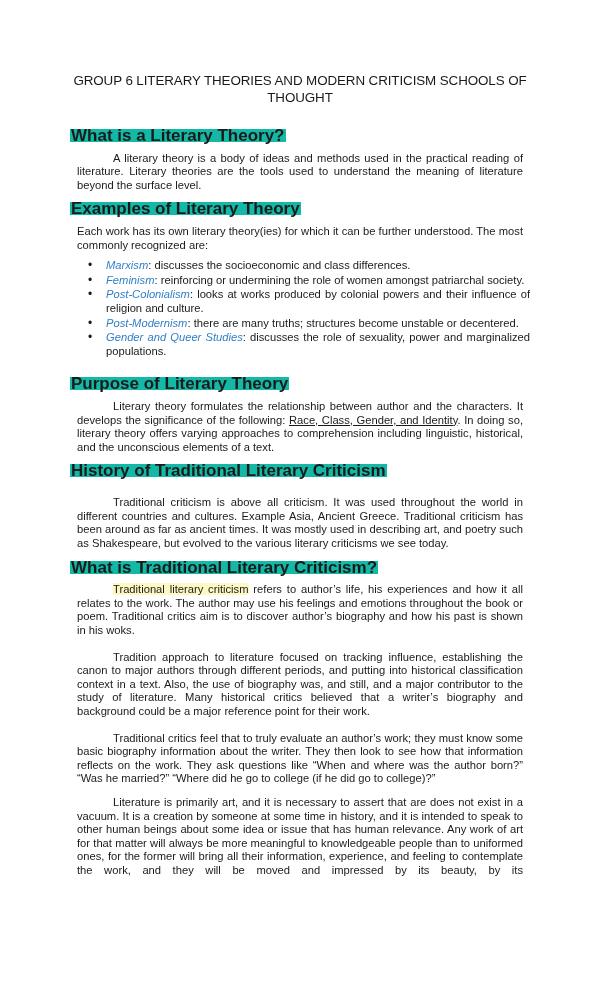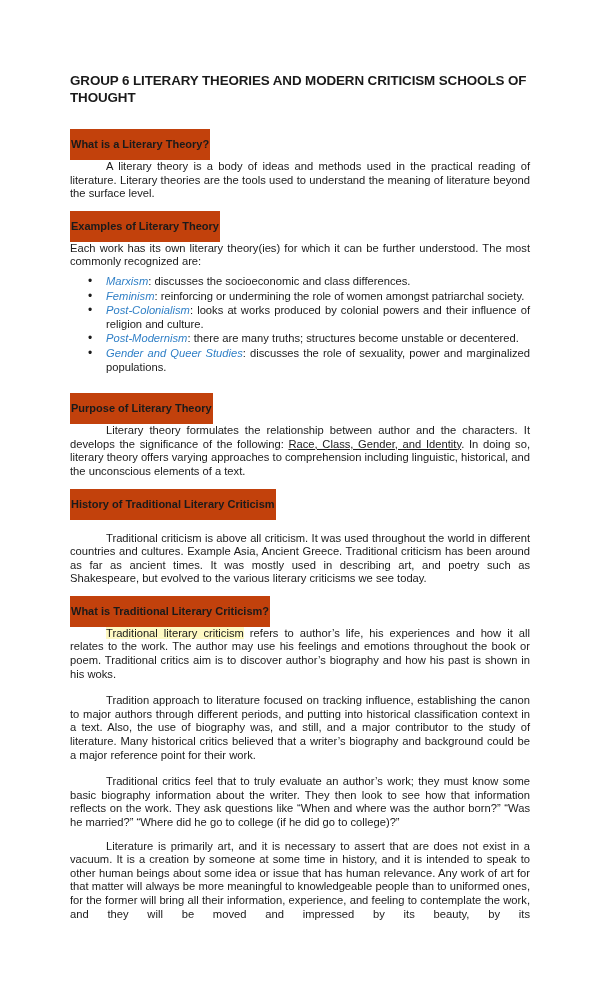--- a/index.html
+++ b/index.html
@@ -6,7 +6,7 @@
   body { width: 600px; height: 987px; overflow: hidden; position: relative;
          font-family: "Liberation Sans", sans-serif; color: #1a1a1a; }
   .page { position: absolute; left: 70px; top: 72px; width: 460px; font-size: 11.2px; line-height: 13.6px; }
-  .title { text-align: left; font-weight: bold; font-size: 13.4px; line-height: 17px; margin: 0 0 23px 0; letter-spacing: -0.1px; }
+  .title { text-align: center; font-weight: normal; font-size: 13.4px; line-height: 17px; margin: 0 0 23px 0; letter-spacing: -0.1px; }
   .heading { display: inline-block; background: #c2410c; font-weight: bold; font-size: 11px; line-height: 13px; padding: 9px 1px; margin: 0; }
   .para { text-align: justify; margin: 0; }
   .indent { text-indent: 36px; }

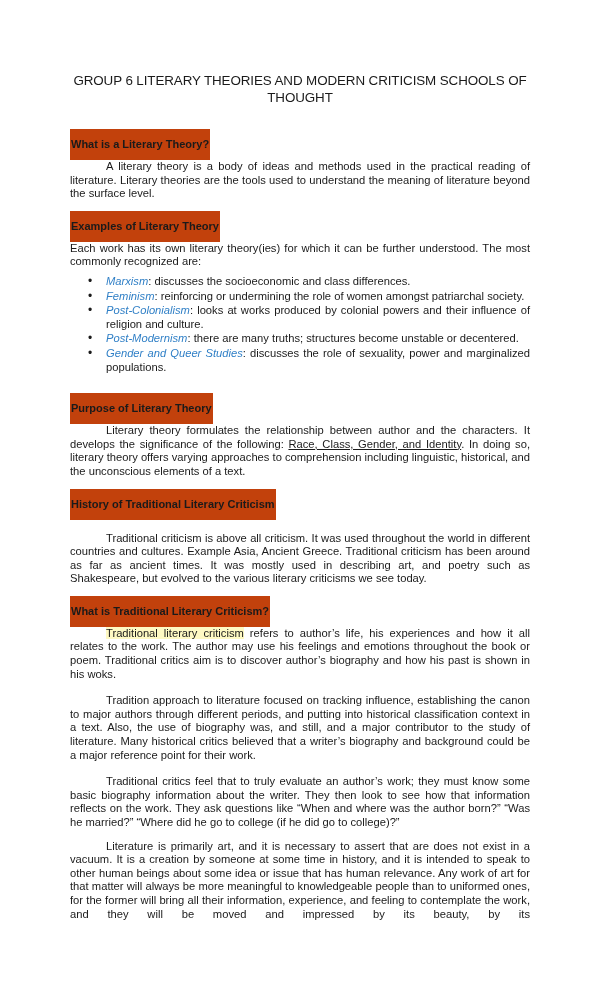--- a/index.html
+++ b/index.html
@@ -7,7 +7,7 @@
          font-family: "Liberation Sans", sans-serif; color: #1a1a1a; }
   .page { position: absolute; left: 70px; top: 72px; width: 460px; font-size: 11.2px; line-height: 13.6px; }
   .title { text-align: center; font-weight: normal; font-size: 13.4px; line-height: 17px; margin: 0 0 23px 0; letter-spacing: -0.1px; }
-  .heading { display: inline-block; background: #c2410c; font-weight: bold; font-size: 11px; line-height: 13px; padding: 9px 1px; margin: 0; }
+  .heading { display: inline-block; background: #14b8a6; font-weight: bold; font-size: 17px; line-height: 13px; padding: 0 1px; margin: 0; }
   .para { text-align: justify; margin: 0; }
   .indent { text-indent: 36px; }
   .sec { margin-bottom: 10px; }

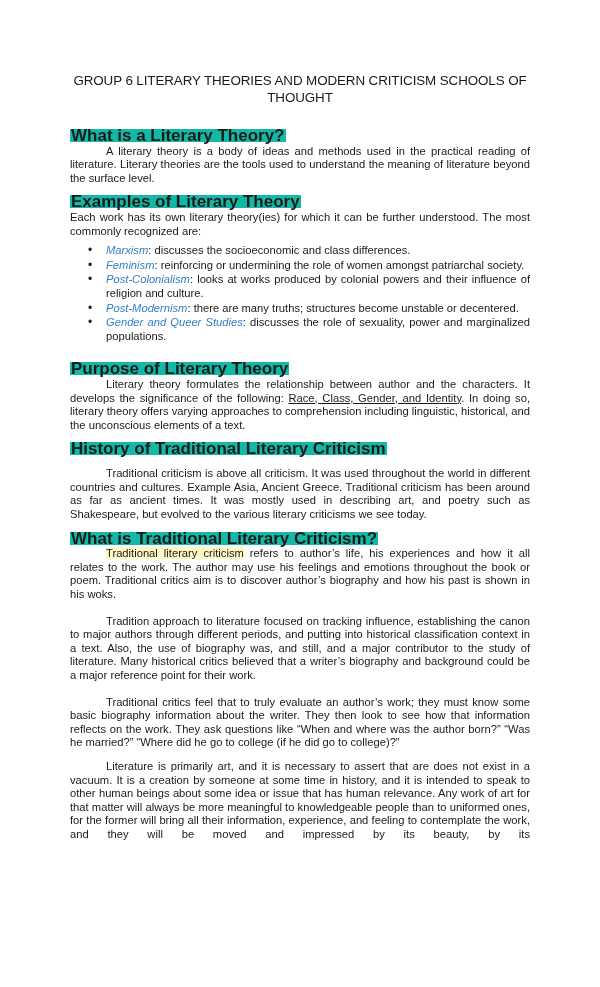--- a/index.html
+++ b/index.html
@@ -8,7 +8,7 @@
   .page { position: absolute; left: 70px; top: 72px; width: 460px; font-size: 11.2px; line-height: 13.6px; }
   .title { text-align: center; font-weight: normal; font-size: 13.4px; line-height: 17px; margin: 0 0 23px 0; letter-spacing: -0.1px; }
   .heading { display: inline-block; background: #14b8a6; font-weight: bold; font-size: 17px; line-height: 13px; padding: 0 1px; margin: 0; }
-  .para { text-align: justify; margin: 0; }
+  .para { text-align: justify; margin: 7px; }
   .indent { text-indent: 36px; }
   .sec { margin-bottom: 10px; }
   .gap-big { margin-bottom: 19px; }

* [Work to complete]:
Output all of the records word for word, and keep the pictures out of the copy.

* [Task solution]:
--- a/index.html
+++ b/index.html
@@ -6,7 +6,7 @@
   body { width: 600px; height: 987px; overflow: hidden; position: relative;
          font-family: "Liberation Sans", sans-serif; color: #1a1a1a; }
   .page { position: absolute; left: 70px; top: 72px; width: 460px; font-size: 11.2px; line-height: 13.6px; }
-  .title { text-align: left; font-weight: bold; font-size: 13.4px; line-height: 17px; margin: 0 0 23px 0; letter-spacing: -0.1px; }
+  .title { text-align: center; font-weight: normal; font-size: 13.4px; line-height: 17px; margin: 0 0 23px 0; letter-spacing: -0.1px; }
   .heading { display: inline-block; background: #c2410c; font-weight: bold; font-size: 11px; line-height: 13px; padding: 9px 1px; margin: 0; }
   .para { text-align: justify; margin: 0; }
   .indent { text-indent: 36px; }

--- a/index.html
+++ b/index.html
@@ -7,7 +7,7 @@
          font-family: "Liberation Sans", sans-serif; color: #1a1a1a; }
   .page { position: absolute; left: 70px; top: 72px; width: 460px; font-size: 11.2px; line-height: 13.6px; }
   .title { text-align: center; font-weight: normal; font-size: 13.4px; line-height: 17px; margin: 0 0 23px 0; letter-spacing: -0.1px; }
-  .heading { display: inline-block; background: #c2410c; font-weight: bold; font-size: 11px; line-height: 13px; padding: 9px 1px; margin: 0; }
+  .heading { display: inline-block; background: #14b8a6; font-weight: bold; font-size: 17px; line-height: 13px; padding: 0 1px; margin: 0; }
   .para { text-align: justify; margin: 0; }
   .indent { text-indent: 36px; }
   .sec { margin-bottom: 10px; }

--- a/index.html
+++ b/index.html
@@ -8,7 +8,7 @@
   .page { position: absolute; left: 70px; top: 72px; width: 460px; font-size: 11.2px; line-height: 13.6px; }
   .title { text-align: center; font-weight: normal; font-size: 13.4px; line-height: 17px; margin: 0 0 23px 0; letter-spacing: -0.1px; }
   .heading { display: inline-block; background: #14b8a6; font-weight: bold; font-size: 17px; line-height: 13px; padding: 0 1px; margin: 0; }
-  .para { text-align: justify; margin: 0; }
+  .para { text-align: justify; margin: 7px; }
   .indent { text-indent: 36px; }
   .sec { margin-bottom: 10px; }
   .gap-big { margin-bottom: 19px; }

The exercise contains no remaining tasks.